Dès lors, oublieux d’avir survécu au grand Creux, je fus repris par les hantises ordinaires de la population.

Ouvrir le robinet, se laver les mains, fermer le robinet, rouvrir le robinet pour laver le robinet et à nouveau ses mains avant de refermer le robinet. Et tout recommencer parce qu’on n’est pas bien sûr. Je tournais obsessionnel.

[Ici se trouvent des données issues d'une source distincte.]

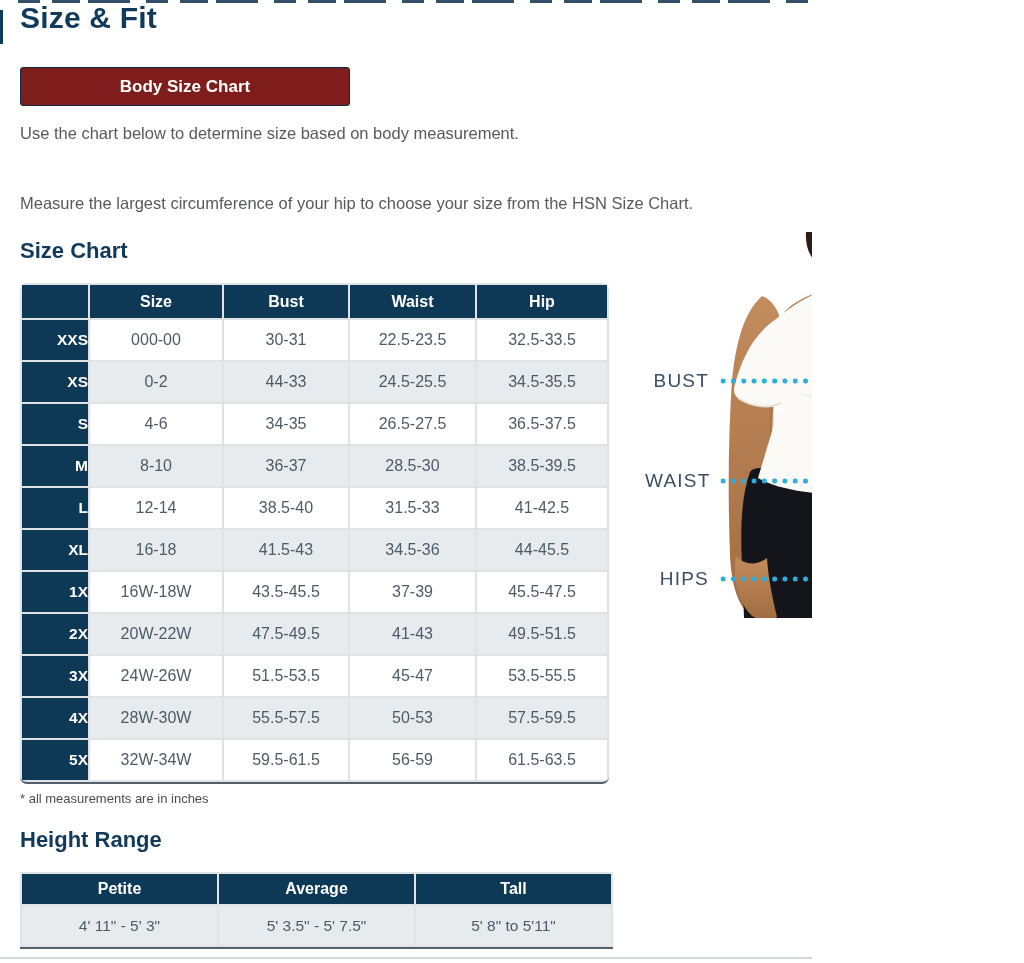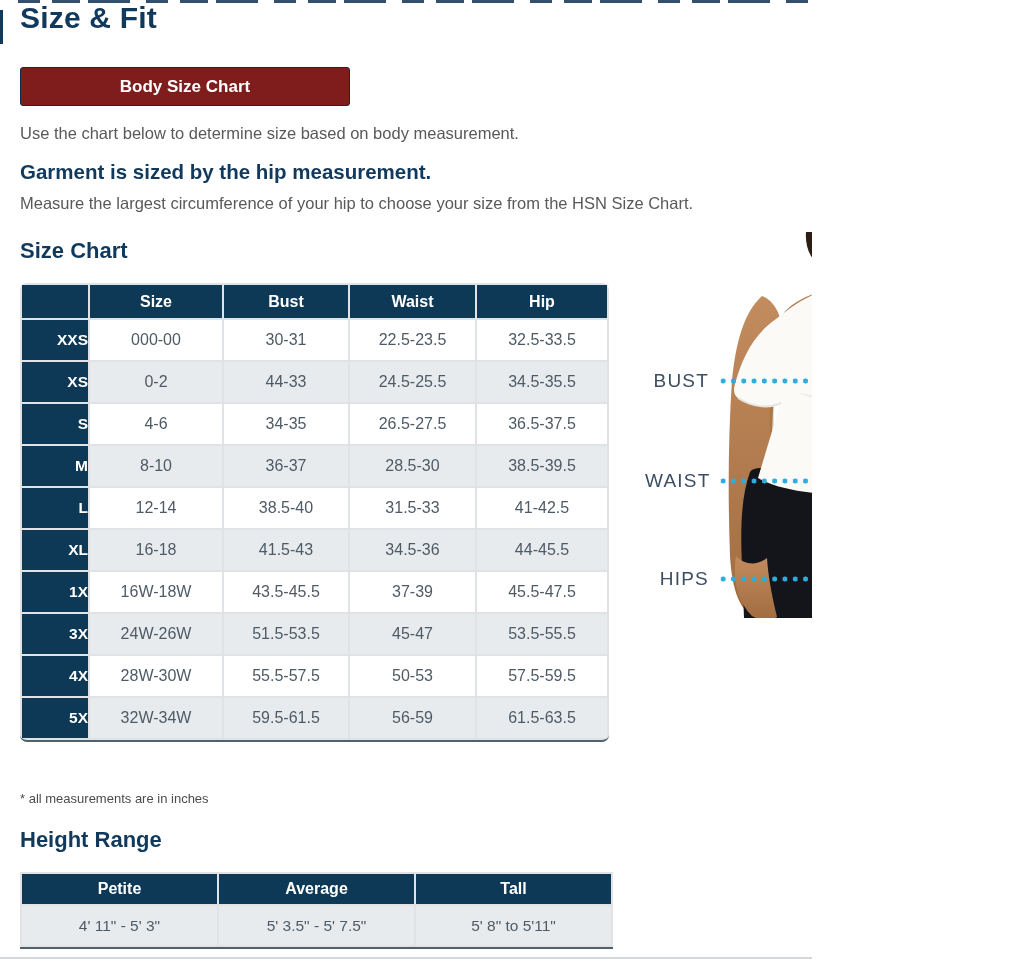"Garment is sized by the" div.h2 { html: <div>Garment is sized by the hip measurement.</div> -> none }
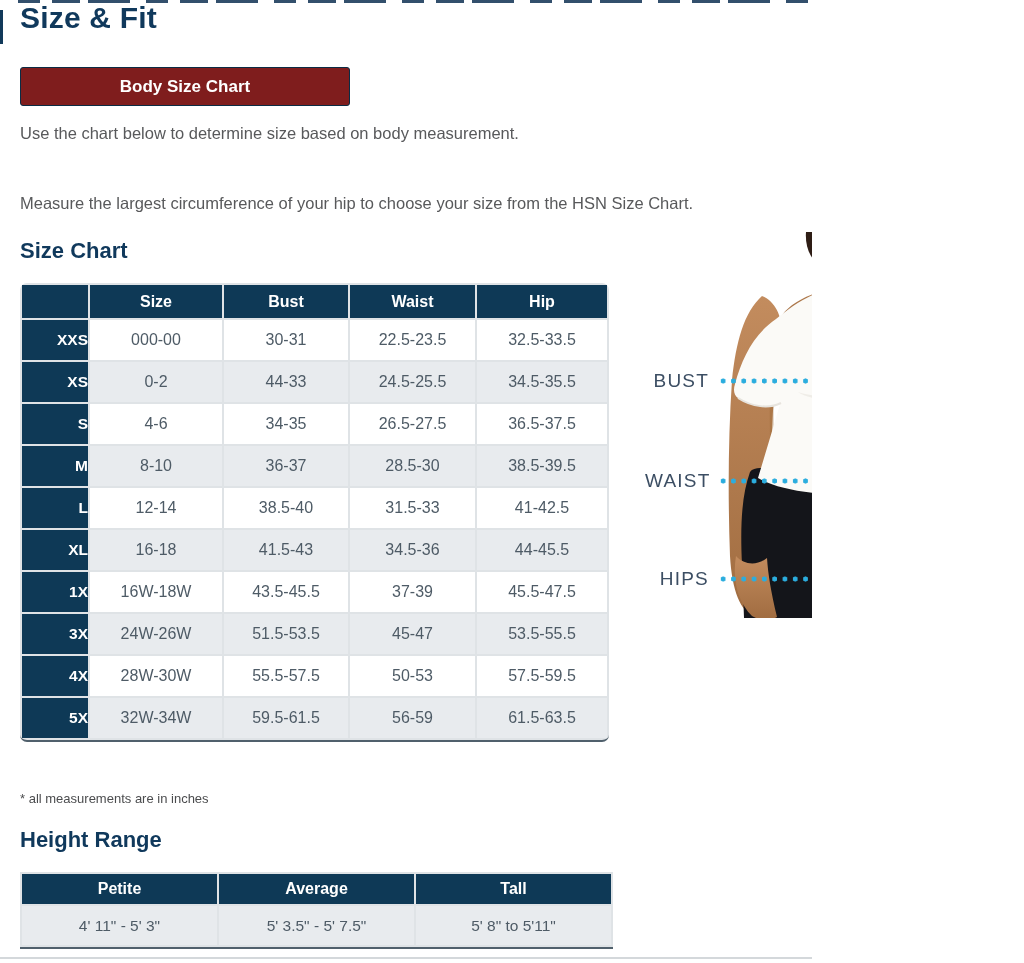"2X" tr { html: none -> <tr> <th>2X</th> <td>20W-22W</td> <td>47.5-49.5</td> <td>41-43</td> <td>49.5-51.5</td> </tr> }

C’était le moindre de mes soucis. Là où Diogène re­cher­chait un homme, une lanterne à la main, je m’étais muni d’une loupe pour chercher le virus dans les super­marchés. Le réel est toujours imprévisible, c’est sa marque. Quand il se présente sous la figure de l’épidémie – le Masque invisible de la peste – il n’est aucune précau­tion qui ne soit débordée.

Je tournais cinglé.

Tant que j’imaginais un drone capable d’aller me cher­cher le journal et promener le chien au matin, si j’avais eu un chien, tout allait bien, mais maintenant qu’il me sur­veillait par la fenêtre, rien n’allait plus. L’un d’eux avait survolé le square dans la journée et disait aux gens quoi faire. Il se trouve qu’il n’y avait personne, mais il ne s’en sou­ciait pas. Je le regardais, caché derrière un pan de rideau à ma fenêtre, et s’il avait pu sourire, quand il m’a remarqué, il aurait sans doute mon­tré beaucoup de joie. J’ai eu beau m’écarter, il est venu à moi et il est resté à ja­casser der­rière les vitres toute la journée. Il avait enfin trouvé quelqu’un auprès de qui ali­gner conseils, recom­manda­tions, sentences et proverbes. Au petit-déjeuner du lende­main, il n’était plus là. Un de ces ivrognes nostal­giques comme des fantômes et qui rôdent dans la nuit, de bar fermé en bar fermé, avait dû passer par le square et le drone l’avait suivi, l’ivrogne a pu se dire que l’éléphant rose des delirium tremens avait beaucoup changé.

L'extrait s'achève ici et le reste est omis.